11. ve 12. yüzyıllardan itibaren ticaret yolları üzerindeki hâkimiyetin kaybedilmesi, sınaî üretimin durması, tarım sisteminin çözülüşü, idari mekanizmanın bozuluşu vs... hiç söz konusu edilmez. Bizans’ın yıkılışı “mezhep kavgalarına” bağlanır, geçilir.

Oysa... Mezhep kavgaları devletin zayıflamasının sebebi değil, sonucu olarak ortaya çıkmıştır Bizans’ta. “Doğu Roma İmparatorluğu”, onbeşinci yüzyılda yalnızca İstanbul’un sur içi bölgesinde, yani bugünkü Fatih ilçesinde hükümran bulunuyordu. Osmanlılar şehrin dört bir yanını sarmış, hem Anadolu hem de Balkanlar Türk devletinin mülkü olmuştu. İstanbul’un da Osmanlı tarafından yutulması artık an meselesiydi.

Bizans yöneticileri ve ahalisi yaklaşmakta olduğunu gördükleri bu tehlike karşısında nasıl bir tutum takınılması gerektiği konusunda ikiye ayrılmışlardı. (Bu politik görüş ayrılıklarını aslında büyük ölçüde farklı zümrelerin sosyal durumları ve ekonomik çıkarları belirliyordu.) Bu iki gruptan biri Avrupa’nın yardımını ve desteğini sağlayarak Osmanlı gücü karşısında direnmenin -hatta Türkleri yenip eski topraklarına yeniden sahip olmanın- mümkün olacağını düşünenlerdi. Yöneticilerin ve zengin ailelerin çoğu bu grup içinde yer alıyordu.
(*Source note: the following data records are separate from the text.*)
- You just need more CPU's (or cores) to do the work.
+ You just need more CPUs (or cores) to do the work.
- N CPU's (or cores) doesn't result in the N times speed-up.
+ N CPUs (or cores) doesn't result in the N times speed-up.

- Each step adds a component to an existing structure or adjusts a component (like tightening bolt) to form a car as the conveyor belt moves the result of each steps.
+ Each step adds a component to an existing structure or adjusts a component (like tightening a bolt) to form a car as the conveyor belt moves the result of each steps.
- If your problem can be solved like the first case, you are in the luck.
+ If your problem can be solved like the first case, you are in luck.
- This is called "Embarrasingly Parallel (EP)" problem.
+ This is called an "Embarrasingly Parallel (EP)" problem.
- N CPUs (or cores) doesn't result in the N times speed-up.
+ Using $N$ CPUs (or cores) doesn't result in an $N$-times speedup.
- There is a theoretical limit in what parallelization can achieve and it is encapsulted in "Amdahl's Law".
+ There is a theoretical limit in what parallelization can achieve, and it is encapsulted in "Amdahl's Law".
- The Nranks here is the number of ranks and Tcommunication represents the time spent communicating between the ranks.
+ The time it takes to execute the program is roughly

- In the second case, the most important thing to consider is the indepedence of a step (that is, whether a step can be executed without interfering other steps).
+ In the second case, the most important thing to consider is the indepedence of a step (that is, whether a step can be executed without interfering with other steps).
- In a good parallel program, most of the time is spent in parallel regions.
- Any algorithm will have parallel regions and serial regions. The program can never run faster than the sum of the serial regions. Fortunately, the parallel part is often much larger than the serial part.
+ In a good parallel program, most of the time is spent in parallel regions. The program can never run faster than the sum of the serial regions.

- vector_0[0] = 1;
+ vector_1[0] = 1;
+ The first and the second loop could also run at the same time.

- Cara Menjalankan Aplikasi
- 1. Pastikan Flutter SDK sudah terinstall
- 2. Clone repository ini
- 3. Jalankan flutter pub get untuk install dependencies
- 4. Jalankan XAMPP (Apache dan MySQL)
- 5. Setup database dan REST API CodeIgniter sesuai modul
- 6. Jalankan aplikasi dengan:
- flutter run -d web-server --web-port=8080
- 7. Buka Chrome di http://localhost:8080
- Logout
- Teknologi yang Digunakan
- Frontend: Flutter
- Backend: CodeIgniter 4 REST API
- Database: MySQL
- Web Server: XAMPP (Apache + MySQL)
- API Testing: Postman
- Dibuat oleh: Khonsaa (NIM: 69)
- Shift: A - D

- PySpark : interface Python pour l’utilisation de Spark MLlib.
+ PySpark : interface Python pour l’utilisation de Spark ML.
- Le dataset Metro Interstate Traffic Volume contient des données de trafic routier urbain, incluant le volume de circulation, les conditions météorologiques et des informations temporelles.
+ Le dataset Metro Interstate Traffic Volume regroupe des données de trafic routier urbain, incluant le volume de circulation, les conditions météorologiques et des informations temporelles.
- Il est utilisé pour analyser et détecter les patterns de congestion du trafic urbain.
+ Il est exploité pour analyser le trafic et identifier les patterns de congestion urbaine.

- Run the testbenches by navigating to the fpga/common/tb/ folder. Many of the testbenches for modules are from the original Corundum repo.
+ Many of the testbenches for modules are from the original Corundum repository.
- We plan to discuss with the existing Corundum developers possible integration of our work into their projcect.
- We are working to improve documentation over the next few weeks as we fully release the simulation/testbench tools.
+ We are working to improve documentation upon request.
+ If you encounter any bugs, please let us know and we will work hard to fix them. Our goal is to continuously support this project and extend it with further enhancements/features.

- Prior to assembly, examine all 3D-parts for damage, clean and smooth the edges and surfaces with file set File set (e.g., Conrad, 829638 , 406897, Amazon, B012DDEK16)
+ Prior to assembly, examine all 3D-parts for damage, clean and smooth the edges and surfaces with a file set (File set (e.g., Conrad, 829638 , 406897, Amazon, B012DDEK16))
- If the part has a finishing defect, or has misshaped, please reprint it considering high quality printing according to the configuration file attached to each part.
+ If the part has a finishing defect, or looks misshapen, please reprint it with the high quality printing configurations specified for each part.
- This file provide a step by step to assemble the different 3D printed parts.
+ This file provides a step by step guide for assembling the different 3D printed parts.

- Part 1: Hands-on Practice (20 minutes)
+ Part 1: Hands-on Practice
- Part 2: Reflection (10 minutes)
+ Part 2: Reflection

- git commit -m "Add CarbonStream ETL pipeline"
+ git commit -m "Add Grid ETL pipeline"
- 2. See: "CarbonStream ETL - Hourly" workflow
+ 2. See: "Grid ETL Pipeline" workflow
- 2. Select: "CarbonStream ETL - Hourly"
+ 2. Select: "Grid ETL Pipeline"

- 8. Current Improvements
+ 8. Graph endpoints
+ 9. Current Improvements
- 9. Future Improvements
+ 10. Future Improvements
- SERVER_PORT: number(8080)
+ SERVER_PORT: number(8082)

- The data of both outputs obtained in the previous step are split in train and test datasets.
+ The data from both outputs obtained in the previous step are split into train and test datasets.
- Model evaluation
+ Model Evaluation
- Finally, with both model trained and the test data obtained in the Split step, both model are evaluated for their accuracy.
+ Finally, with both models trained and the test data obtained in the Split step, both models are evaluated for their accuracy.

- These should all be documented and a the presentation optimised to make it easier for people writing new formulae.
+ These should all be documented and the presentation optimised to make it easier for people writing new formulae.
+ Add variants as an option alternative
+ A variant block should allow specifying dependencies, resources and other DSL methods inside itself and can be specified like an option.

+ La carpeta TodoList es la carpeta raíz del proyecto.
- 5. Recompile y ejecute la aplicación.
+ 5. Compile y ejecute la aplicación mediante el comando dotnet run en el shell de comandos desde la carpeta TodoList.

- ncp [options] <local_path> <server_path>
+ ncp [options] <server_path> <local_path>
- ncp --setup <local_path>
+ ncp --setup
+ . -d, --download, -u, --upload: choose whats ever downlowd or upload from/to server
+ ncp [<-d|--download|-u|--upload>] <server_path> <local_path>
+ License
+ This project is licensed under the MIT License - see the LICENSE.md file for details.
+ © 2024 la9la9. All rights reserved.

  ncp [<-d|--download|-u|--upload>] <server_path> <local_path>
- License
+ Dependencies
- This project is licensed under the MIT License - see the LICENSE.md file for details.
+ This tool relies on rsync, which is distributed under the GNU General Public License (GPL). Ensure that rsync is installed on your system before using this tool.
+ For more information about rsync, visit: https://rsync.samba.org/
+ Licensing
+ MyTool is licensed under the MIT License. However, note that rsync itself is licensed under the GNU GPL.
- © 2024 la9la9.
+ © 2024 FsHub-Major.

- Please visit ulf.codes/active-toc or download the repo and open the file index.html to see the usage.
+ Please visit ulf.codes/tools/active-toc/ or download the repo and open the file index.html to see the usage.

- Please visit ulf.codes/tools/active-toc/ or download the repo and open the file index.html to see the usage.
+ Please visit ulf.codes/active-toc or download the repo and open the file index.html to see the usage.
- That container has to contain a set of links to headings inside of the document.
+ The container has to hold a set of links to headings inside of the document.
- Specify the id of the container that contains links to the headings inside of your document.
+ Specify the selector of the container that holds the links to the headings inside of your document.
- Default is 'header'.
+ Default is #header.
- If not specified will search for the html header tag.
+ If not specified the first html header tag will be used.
Diğer bölüm ise “Türkler şimdiye kadar ele geçirdikleri Hıristiyan şehirlerinde ahaliye iyi davrandılar; ne dinlerine karıştılar ne de ticari işlerine” argümanını ileri sürerek Türk imparatorluğuna katılmayı savunanlardı. Bu grup da çoğunlukla büyük tüccarlar ve din adamlarından oluşuyordu. 13. yüzyılda gerçekleşen Latin işgalinin acı hatıraları hala hafızalarda tazeliğini koruduğu için ahalinin büyükçe bölümü de bu ikinci gruptan yana tavır alma eğilimindeydi.

Ancak, başta İmparator olmak üzere yönetici sınıfın mensupları ilk grupta yer aldığı için devletin resmi politikası bu istikamette oluştu ve Avrupa ile bu bağlamda temaslara başlandı. Muhatap ise Papa’ydı. (Yani Bizans ahalisini dinî bakımdan sapkın sayan, aynı şekilde Ortodokslarca sapkın kabul edilen, Katolik dünyasının ruhani -ve politik- lideri.)

Papalık temsilcileri Avrupa’nın Bizans’ın yardımına koşması için öncelikle “aradaki dini farklılıkların ortadan kaldırılması” gerektiğini bildirdiler İmparator Paleologos’a.

İmparator çaresizdi. “Kiliselerin Birliği” görüşmelerine başlanması talimatını verdi adamlarına.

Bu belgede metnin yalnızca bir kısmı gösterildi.